In 1942, it was a Friday when Father Kentenich arrived in Dachau, and on Friday, the participants had already been prepared for Sunday by praying a digital Stations of the Cross. Heinz Dresbach, a fellow prisoner of Father Kentenich, could be heard as a witness of that time; years later he had led a Schoenstatt group in Dachau through the memorial site on the basis of the Stations of the Cross.
From the homily of the Auxiliary Bishop
The Auxiliary Bishop drew attention to apparent contradictions:
“In the Gospel, the experience of light on Mount Tabor and for Father Kentenich, the arrival here in the hell of the concentration camp. The glorious Mount Tabor on the one hand and the humiliation of the prisoners here in Dachau on the other.

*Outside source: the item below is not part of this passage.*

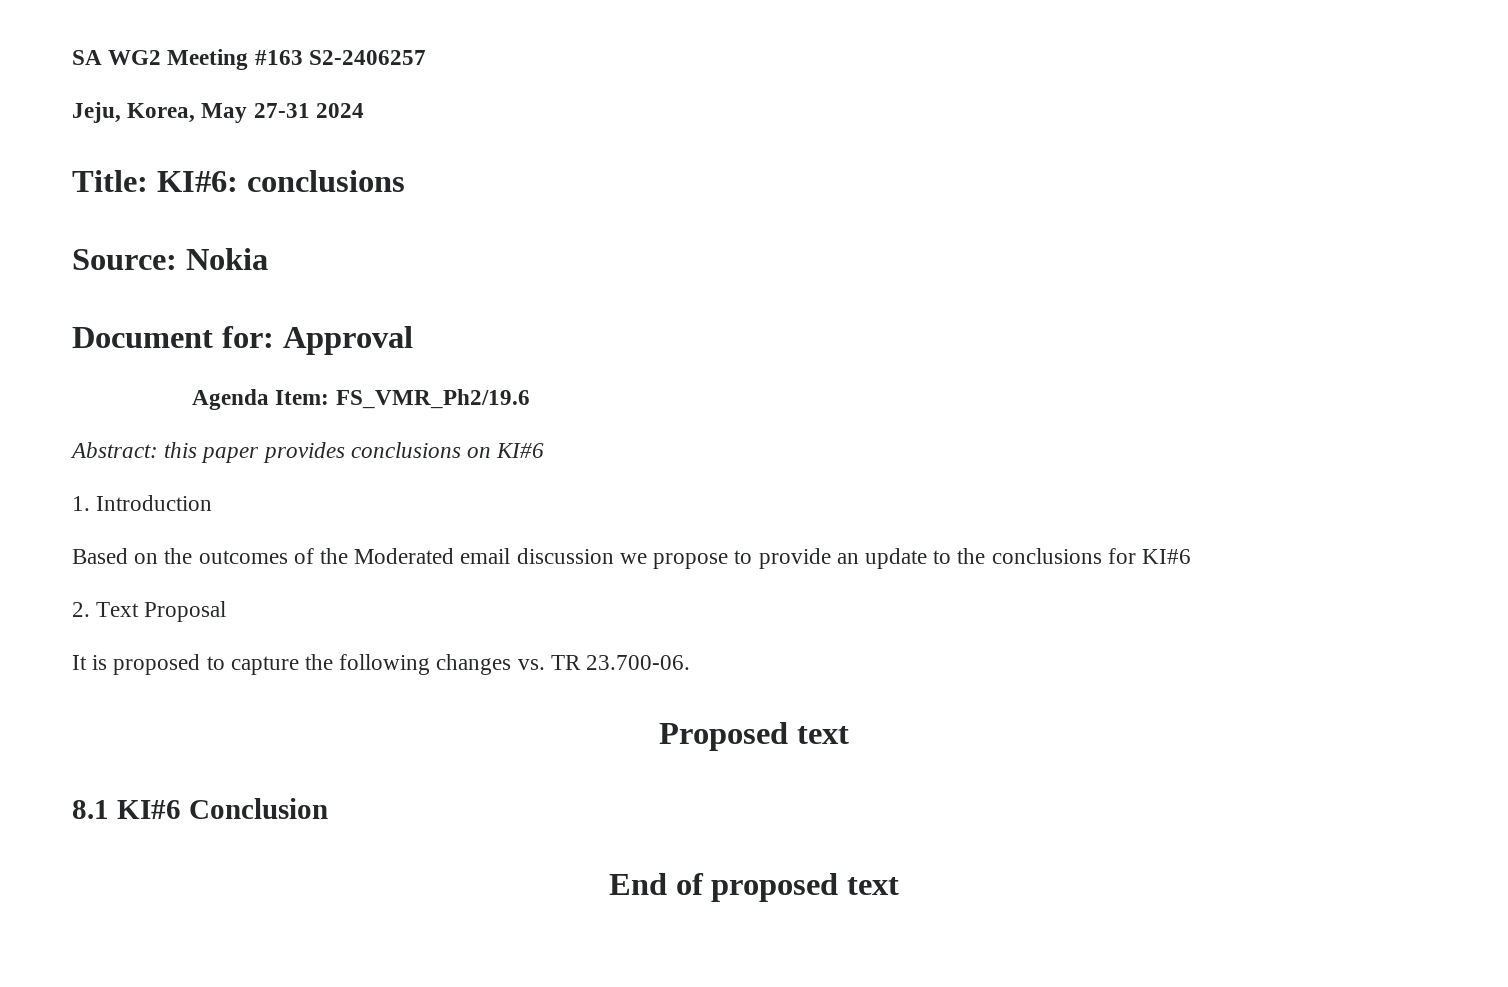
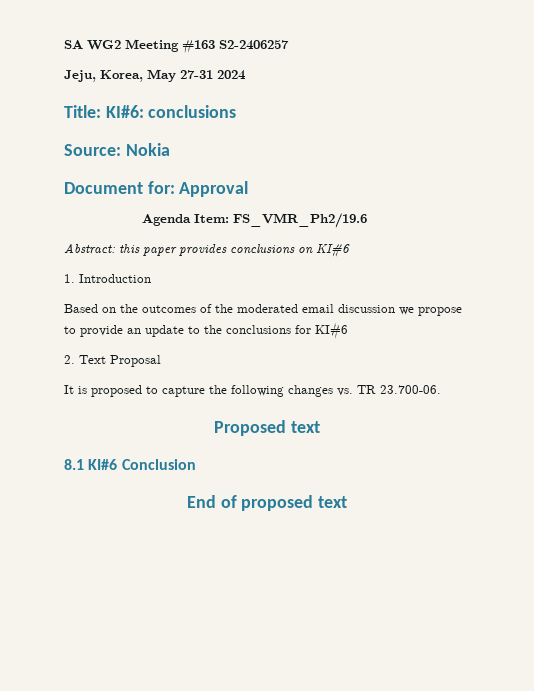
- Based on the outcomes of the Moderated email discussion we propose to provide an update to the conclusions for KI#6
+ Based on the outcomes of the moderated email discussion we propose to provide an update to the conclusions for KI#6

From A Life on the Edge of the Volcano by Dorothea Schlickmann, Auxiliary Bishop Graf quoted the introductory speech on May 13, 1942, of the block elder Hugo Gutmann who deliberately spoke in a provocative manner to Father Kentenich: Auxiliary Bishop Graf continued in his homily: “The Way of the Cross of Concentration Camp Prisoners. Father Kentenich was also not spared this cross. But there was another side to him, so to speak—the spiritual, the interior: On his hard way of the cross here in the concentration camp of Dachau, Father Kentenich matured more and more in his surrender to the will of God and in followiing Christ…And so he could help others on their way of he cross in the concentration camp of Dachau. In physical and spiritual matters. Above all, for the priests who were imprisoned with him…“ “Father Kentenich’s way of suffering in Dachau has become fruitful. His Way of the Cross of Concentration Camp has become a way of salvation for many. One could almost think of the words of St. Paul: I complete in my earthly life what is lacking in the suffering of Christ” (Col, 1, 24).”
“You preachers talk about the Lord God! I‘ve never come across him at this place!” He challenged Father Kentenich, looking him directly in the face, “Maybe you have?” – Father Kentenich’s answer: “If you still haven’t come across the Lord God in this place, then surely you must have seen the devil (p. 183 ff).
“Yes, the prisioners must have perceived the concentration camp as a domain of the devil rather than as a place of encounter with God. A hell on earth instead of a foretaste of heaven, as the biblical Mount Tabor was. What a contrast between the quasi-heavenly scene and a concentration camp. At first gance that is how it is…And then the powerful voice from the cloud, the symbol of the presence of God. It proclaims Jesus as the Son of God…The Apostles were in great need of this testimony. And isn’t it consoling to us? Even though light shown on the Apostles on Tabor, they would still doubt Jesus on Mt. Calvary … A consolation for us when doubt’s about God come to us. A consolation for us when fear rises in us and our life becomes a way of the cross…“
“We may confidently believe that the exemplay priest Father Joseph Ketenich, with his immortal soul is sharing in the Easter victory. He walked a way of the cross not only for more than three years in the concentation camp of Dachau–probably Dachau was the time of hardest physical agony for him–but then, later there was the cross of being misunderstood. Suspected of lacking Catholic orthodoxy. The long years of exile in Milwaukee, USA where he worked fruitfully as a pastor.”
“Might every way of the cross that Father Joseph Kentenich suffered and bravely walked continue to be a blessing for his community and thus for the entire Church. And may he soon be among those in our Church declared blessed.”